2024 proved to be a crucial year for the Italian real estate market, marked by contrasting dynamics reflecting global economic challenges and the peculiarities of the national landscape. After a 2023 characterised by economic uncertainties and a general slowdown, the market showed signs of stabilisation, albeit with different trends depending on geographic areas and property types. Demand for housing has continued to evolve, driven by demographic changes, new housing needs and access to credit.

In this article we will analyse the overall development of real estate sales and prices in 2024, highlighting the main factors influencing the market and forecasts for the future.

Real estate sales in 2024

The number of residential property sales in 2024 fell slightly compared to the previous year, with a 1.1% decrease in the first nine months, according to data from the Italian Revenue Agency and industry watchdogs. This contraction, while moderate, reflects the impact of rising interest rates and reduced accessibility of credit for Italian households. Despite this, some urban areas maintained stable demand, driven by specific job requirements and investors looking for profitable opportunities.

At the regional level, the drop in transactions was more marked in Southern Italy, where demand was more fragile, while the North showed greater resilience thanks to the vitality of urban centres and local economies. In metropolitan cities, such as Milan and Florence, the market has been relatively stable, with signs of recovery in the new construction segment. Peripheral and rural areas, on the contrary, suffered more, highlighting the need for incentives to support demand.

Property price trends

In terms of prices, 2024 saw substantial stability at national level, with a slight decline of 0.3% year-on-year. However, the picture varies considerably between different geographical areas. Larger cities, such as Rome, Bologna and Milan, recorded marginal price increases, especially in the new construction sector, driven by qualified demand and higher housing standards. On the contrary, in smaller markets and less central areas, a slight contraction of property values was observed.

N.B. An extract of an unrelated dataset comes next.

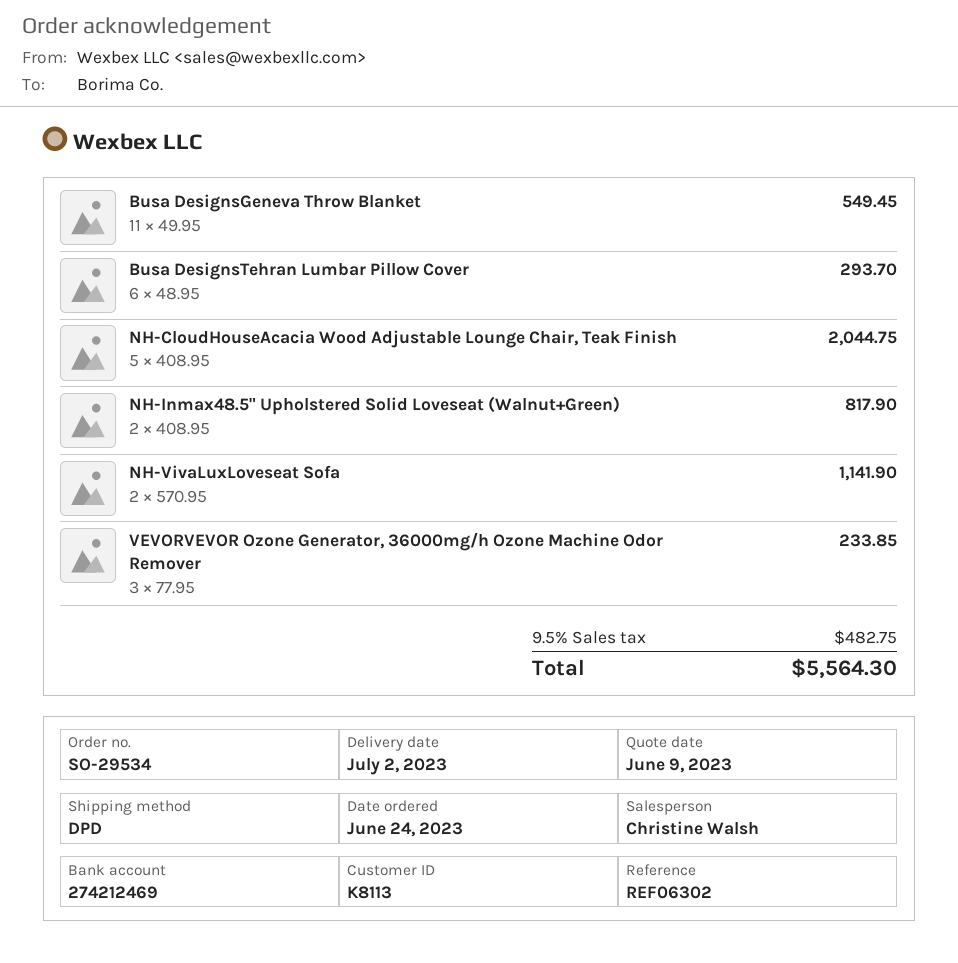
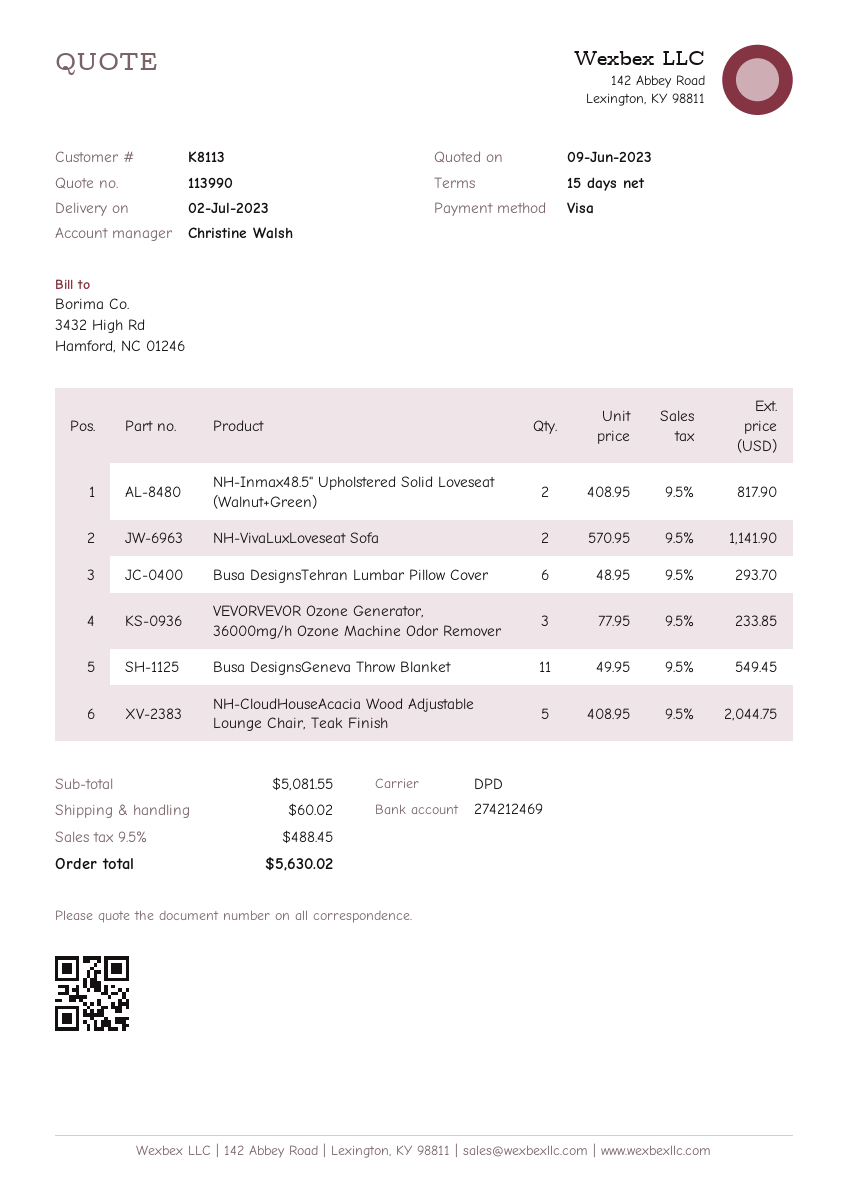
shipping: none -> 60.02
tax: 9.5% = 482.75 -> 9.5% = 488.45
total: 5564.30 -> 5630.02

An interesting aspect was the growing interest in energy-efficient properties, thanks in part to government incentives still active in 2024. This trend has helped to maintain the value of renovated, state-of-the-art properties. Dated and less competitive properties, on the other hand, have seen increased price pressure, making them a more affordable option for bargain-hunting buyers.

Rental market: a year of sustained growth

The rental market in 2024 showed a different dynamic from that of buying and selling, registering sustained growth in both demand and prices. This phenomenon was partly determined by the increase in mortgage interest rates, which pushed many families and young professionals to postpone the purchase of their first home, opting for rented housing solutions. Metropolitan cities, in particular, have seen a significant increase in demand, especially in areas close to the main university and employment hubs.

In terms of prices, rents increased by an average of 5% on an annual basis, with higher peaks in cities such as Milan, Rome and Florence. The segment of Short-term rentals, supported by tourism and internationally important events, have continued to grow, making them an attractive option for investors and landlords. However, this liveliness has raised some issues, such as the reduction in the supply of long-term rentals, which has made it difficult for residents to find stable housing solutions.

Factors influencing the real estate market in 2024

Several factors helped to shape developments in the real estate market in 2024, affecting both buying and selling and renting. Among them, rising interest rates played a key role, making credit less accessible and curbing mortgage demand. At the same time, tax policies have sought to support the sector, with incentives for renovations and energy efficiency concessions encouraging investment in renovated, high-performance properties.

General economic conditions, including lower inflation than in 2023 and a slight recovery in GDP, contributed to an environment of stability. However, territorial inequalities remained evident, with a growing gap between the most dynamic urban areas and peripheral or rural areas, where interest in the real estate market remained weak. This scenario underlines the need for targeted interventions to stimulate the market in less developed areas, both through urban development policies and tax breaks.

Forecasts for the real estate market in 2025

Looking ahead, the Italian real estate market seems poised to consolidate the signs of recovery that emerged in 2024. Experts expect a moderate increase in real estate transactions, driven by greater economic stability and government policies aimed at boosting access to credit for households and investors. At the regional level, metropolitan cities such as Milan, Florence and Bologna will continue to lead the market, thanks to strong demand and a supply of modern, well-located properties. However, the growing interest in suburban areas in medium-sized cities could rebalance the territorial dynamics, offering new investment opportunities.

The rental segment is also expected to maintain a positive trend, supported by the demand for flexible and quality solutions. Energy efficiency and sustainable characteristics of properties will remain determining factors in value assessment, in line with the growing interest in a more responsible and environmentally conscious lifestyle.